さてどうしたものか。
 手のひらに乗せた小さな箱を見て、ふむと唸る。
 渡すと腹を括ったものの、いざその時となるとさすがの私でも戸惑いはある。
 大切なものだからこそ、揺れる。
 とにかく、今は帰ろう。外はひどく寒いから。

「おかえりー、アスタモン!」
「ああ、ただいま。ナマエ」
「寒かったでしょ、ストーブの前に行った行った!」

 背中を押す女性はナマエだ。私の長年のパートナーである。
 ふむ、それにしてもこの甘い香りは……。

「ケーキか」
「うぐぐ、やっぱりバレたか」

 デジモンである私を、人間の小さな力と見比べないでもらいたい。
 今日はクリスマスだ。
 ナマエのことだからきっとお手製を用意しているのだろう――その予想はきっちり合っていたみたいだ。
 甘酸っぱい香りも漂ってくる。これは苺だろう。

「サプライズしてみたかったのにな〜」
「まあ無理だな。……ナマエが鼻にクリームをつけている限りは」
「えっ?!」

 鼻先についたホワイトクリームをすくって見せてやると「恥ずかしい……!」と言って顔を赤らめる。まるで苺だ。

「まったく、気を抜きすぎだ」

 ホワイトクリームを舐めとると、苺の顔はゆでダコに変わる。そんなに真っ赤にして、どうしたんだ。

「ナマエ?」
「……も、アスタモン平気でそんなことする……」

 視線をずらして照れるナマエの、なんと愛らしいことか。
 その一挙一動に揺れる私の気持ちを彼女は知らないのだろう。ふむ、とりあえず頭を撫でることにする。

「で、でもねっ。アスタモン。
これは見せたいのよ」
「なんだ?」

 私の手をとりキッチンへ向かう。
 目の前には白に塗りたくられたケーキが置かれていた。
 鮮やかな苺や小屋を模したチョコレートが飾りつけられていて、華やかに彩られている。
 ……おや。

「ナマエ、これは」
「じゃじゃーん!クッキーでファスコモンを作ってみました!」

 ファスコモンとは私が成長期であった頃の姿だ。
 姿を例えるならばコアラなのだろう。認めたくないが。
 彼女とはそれこそ、私がデジタマであった頃からの付き合いである。
 この世に生を受け、進化し、心も体も大きく成長した。
 今や私も完全体となり、“アスタモン”としてここにいる。偏(ひとえ)にナマエのおかげだ。
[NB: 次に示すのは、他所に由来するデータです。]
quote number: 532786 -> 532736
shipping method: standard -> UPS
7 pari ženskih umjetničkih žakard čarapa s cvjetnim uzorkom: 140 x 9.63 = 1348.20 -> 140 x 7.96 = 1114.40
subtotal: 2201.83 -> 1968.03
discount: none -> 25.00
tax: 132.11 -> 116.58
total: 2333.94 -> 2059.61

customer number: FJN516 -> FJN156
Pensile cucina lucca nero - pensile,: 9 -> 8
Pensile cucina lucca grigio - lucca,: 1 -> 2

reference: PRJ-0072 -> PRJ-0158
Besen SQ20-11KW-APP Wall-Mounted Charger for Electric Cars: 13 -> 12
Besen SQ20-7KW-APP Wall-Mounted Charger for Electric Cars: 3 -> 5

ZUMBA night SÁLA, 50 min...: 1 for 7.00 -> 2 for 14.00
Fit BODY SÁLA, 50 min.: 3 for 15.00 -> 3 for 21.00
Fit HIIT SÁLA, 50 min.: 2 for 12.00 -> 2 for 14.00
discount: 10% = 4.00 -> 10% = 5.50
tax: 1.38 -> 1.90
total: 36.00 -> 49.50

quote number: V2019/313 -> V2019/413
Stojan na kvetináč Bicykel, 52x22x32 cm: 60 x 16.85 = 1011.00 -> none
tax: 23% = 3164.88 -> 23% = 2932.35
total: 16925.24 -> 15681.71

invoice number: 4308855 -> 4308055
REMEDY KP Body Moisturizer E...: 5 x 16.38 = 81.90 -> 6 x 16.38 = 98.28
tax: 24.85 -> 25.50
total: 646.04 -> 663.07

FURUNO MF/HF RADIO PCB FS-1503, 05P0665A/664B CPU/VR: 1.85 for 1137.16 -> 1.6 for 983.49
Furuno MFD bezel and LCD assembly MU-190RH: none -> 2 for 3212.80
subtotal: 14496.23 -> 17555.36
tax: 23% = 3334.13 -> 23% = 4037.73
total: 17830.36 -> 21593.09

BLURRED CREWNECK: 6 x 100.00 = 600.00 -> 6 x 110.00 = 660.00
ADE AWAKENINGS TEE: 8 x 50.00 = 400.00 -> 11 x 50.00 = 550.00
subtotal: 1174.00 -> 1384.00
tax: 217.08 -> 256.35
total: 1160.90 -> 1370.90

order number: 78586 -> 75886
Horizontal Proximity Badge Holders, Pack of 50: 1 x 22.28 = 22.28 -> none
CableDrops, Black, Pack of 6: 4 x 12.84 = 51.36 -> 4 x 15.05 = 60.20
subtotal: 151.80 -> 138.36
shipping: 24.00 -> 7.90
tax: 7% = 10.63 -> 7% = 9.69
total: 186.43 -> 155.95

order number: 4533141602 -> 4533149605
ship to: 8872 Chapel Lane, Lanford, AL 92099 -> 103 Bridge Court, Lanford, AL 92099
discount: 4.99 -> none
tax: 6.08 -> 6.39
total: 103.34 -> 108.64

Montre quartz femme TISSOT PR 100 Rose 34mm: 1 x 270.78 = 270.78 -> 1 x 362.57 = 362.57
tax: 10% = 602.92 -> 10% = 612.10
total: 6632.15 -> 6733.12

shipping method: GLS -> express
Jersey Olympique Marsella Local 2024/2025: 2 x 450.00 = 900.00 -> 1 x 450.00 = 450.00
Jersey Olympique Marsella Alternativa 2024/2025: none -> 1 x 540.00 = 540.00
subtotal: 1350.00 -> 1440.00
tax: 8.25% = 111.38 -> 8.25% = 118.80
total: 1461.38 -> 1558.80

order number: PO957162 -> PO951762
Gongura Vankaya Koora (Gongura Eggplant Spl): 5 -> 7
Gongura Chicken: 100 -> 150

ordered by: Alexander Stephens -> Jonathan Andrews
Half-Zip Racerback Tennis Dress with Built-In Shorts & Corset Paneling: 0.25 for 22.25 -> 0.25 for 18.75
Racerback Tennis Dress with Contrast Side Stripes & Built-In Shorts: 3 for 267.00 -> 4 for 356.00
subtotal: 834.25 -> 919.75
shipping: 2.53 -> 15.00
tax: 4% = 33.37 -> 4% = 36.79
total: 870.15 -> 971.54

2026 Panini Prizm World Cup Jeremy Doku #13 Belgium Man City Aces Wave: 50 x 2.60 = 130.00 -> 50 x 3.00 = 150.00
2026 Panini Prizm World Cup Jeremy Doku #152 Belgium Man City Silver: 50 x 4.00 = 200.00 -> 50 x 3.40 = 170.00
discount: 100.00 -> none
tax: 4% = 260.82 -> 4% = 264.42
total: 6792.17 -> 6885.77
……だからこそ抱く想いがある。
 それを、今日、伝えるのだ。

「とくにこの顔、よくできてるでしょ。
ファスコモンの頃はしょっちゅう眠そうな顔してたよね。それがちゃんと表現でき――」
「ナマエ」
「――どしたの、そんな改まっちゃって」

 ただならぬ雰囲気を感じ取ったのか、ナマエは背筋を伸ばして見上げる。
 私も自然と背筋が伸びて、ああ、らしくない。
 貴公子と呼ばれる私が、緊張するなんて。

「ナマエは、私がタマゴの頃から世話をしてくれたな」
「うん、ずっとよ。
私が子どもの頃、あなたが来てくれたんだから」
「たくさん世話をかけた」
「……ふふ。アスタモン、私、面倒なんて思ったことは一つもないのよ。
アスタモンが大好きだから、ずっとずっとあなたの傍にいられる」

 そうやって優しい言葉をかけてくれる君が、

「なら」

 ――好きなんだ。深く、ふかく。

「私と結婚しないか」

 差し出した小箱を、ナマエはじっと見つめ「開けていい?」と問う。
 頷き返せば彼女はそっと小箱を手に取り、開ける。

「デジモンと人間が愛を語り合うのは、とても難しいことだと思う。
だが私はナマエが愛おしい。この世の誰よりも、たった一人の君が好きなんだ」

 だから、ずっと一緒にいてくれ。

「……っ、もちろん!」

 背中に回る腕に応えるため、その小さな体を強く抱き締める。
 人はこんなにも小さいけれど、与えてくれる“こころ”は偉大である。

「ね、私にはめてよ」
「ああ」

 跪いて、彼女の左手をとる。

「ありがとう、アスタモン。
私も――愛してます」

 ああ。薬指に輝く銀は、君によく似合っているよ。